Extracted records:
= Beginning of Section =
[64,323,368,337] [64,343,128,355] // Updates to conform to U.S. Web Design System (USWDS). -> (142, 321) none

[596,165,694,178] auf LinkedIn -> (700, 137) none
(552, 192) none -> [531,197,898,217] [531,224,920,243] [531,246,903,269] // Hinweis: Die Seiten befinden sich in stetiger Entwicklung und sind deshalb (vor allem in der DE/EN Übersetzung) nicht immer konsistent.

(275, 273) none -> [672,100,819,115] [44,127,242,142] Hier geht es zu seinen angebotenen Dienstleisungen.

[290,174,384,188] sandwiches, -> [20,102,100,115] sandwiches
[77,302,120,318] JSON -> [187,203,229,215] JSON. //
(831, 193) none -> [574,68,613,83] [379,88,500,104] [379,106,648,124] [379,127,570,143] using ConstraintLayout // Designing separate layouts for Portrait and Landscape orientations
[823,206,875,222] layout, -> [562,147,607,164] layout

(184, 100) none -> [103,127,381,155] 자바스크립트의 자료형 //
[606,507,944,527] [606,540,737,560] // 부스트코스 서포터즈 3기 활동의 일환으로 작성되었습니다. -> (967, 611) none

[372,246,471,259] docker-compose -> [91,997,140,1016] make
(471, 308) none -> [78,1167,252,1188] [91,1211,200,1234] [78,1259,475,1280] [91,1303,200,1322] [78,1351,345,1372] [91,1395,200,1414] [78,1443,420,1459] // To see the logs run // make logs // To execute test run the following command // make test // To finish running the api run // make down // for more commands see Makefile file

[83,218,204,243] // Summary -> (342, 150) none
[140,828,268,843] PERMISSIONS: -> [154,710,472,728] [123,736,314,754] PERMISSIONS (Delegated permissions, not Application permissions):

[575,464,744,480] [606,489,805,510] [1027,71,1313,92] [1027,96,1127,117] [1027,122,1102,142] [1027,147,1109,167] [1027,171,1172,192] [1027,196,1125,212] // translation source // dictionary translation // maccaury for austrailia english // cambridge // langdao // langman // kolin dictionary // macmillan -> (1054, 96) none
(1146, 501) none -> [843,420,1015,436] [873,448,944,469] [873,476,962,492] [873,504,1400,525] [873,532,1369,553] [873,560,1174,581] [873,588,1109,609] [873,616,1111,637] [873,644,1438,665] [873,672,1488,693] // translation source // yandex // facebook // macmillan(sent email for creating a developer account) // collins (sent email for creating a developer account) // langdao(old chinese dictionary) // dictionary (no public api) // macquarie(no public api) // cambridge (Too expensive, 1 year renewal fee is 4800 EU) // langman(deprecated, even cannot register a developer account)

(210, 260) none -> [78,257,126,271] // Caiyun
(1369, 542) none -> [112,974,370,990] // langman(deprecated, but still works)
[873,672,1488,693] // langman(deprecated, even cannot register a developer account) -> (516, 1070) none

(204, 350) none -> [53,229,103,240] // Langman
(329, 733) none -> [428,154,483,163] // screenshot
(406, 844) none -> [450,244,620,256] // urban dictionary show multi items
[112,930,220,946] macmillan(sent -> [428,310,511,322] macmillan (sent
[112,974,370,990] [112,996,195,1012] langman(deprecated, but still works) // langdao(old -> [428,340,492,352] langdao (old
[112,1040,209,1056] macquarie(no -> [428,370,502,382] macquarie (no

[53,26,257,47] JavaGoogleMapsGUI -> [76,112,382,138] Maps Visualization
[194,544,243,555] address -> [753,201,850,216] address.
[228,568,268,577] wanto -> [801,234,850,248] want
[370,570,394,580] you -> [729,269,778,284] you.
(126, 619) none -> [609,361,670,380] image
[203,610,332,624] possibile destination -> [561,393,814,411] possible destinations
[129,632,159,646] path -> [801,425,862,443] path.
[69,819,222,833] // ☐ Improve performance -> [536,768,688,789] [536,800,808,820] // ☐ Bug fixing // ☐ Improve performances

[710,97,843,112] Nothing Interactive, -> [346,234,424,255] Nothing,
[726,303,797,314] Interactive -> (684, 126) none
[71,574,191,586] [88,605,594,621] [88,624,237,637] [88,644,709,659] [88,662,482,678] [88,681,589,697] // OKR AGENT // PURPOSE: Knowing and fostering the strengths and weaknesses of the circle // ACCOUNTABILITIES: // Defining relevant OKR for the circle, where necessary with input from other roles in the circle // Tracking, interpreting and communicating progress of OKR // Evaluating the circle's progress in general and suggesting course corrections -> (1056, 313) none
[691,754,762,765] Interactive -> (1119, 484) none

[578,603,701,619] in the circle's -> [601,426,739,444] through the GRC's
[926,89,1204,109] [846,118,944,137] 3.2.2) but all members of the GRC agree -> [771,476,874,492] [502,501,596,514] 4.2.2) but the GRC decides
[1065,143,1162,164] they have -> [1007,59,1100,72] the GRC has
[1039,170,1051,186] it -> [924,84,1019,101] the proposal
= End of Section =
-- Task details --
Please make an exact copy of the lines above from the line with "[69,819,222,833] // ☐" through the line with "[726,303,797,314] Interactive ->", both ends included.

-- Worked solution --
[69,819,222,833] // ☐ Improve performance -> [536,768,688,789] [536,800,808,820] // ☐ Bug fixing // ☐ Improve performances

[710,97,843,112] Nothing Interactive, -> [346,234,424,255] Nothing,
[726,303,797,314] Interactive -> (684, 126) none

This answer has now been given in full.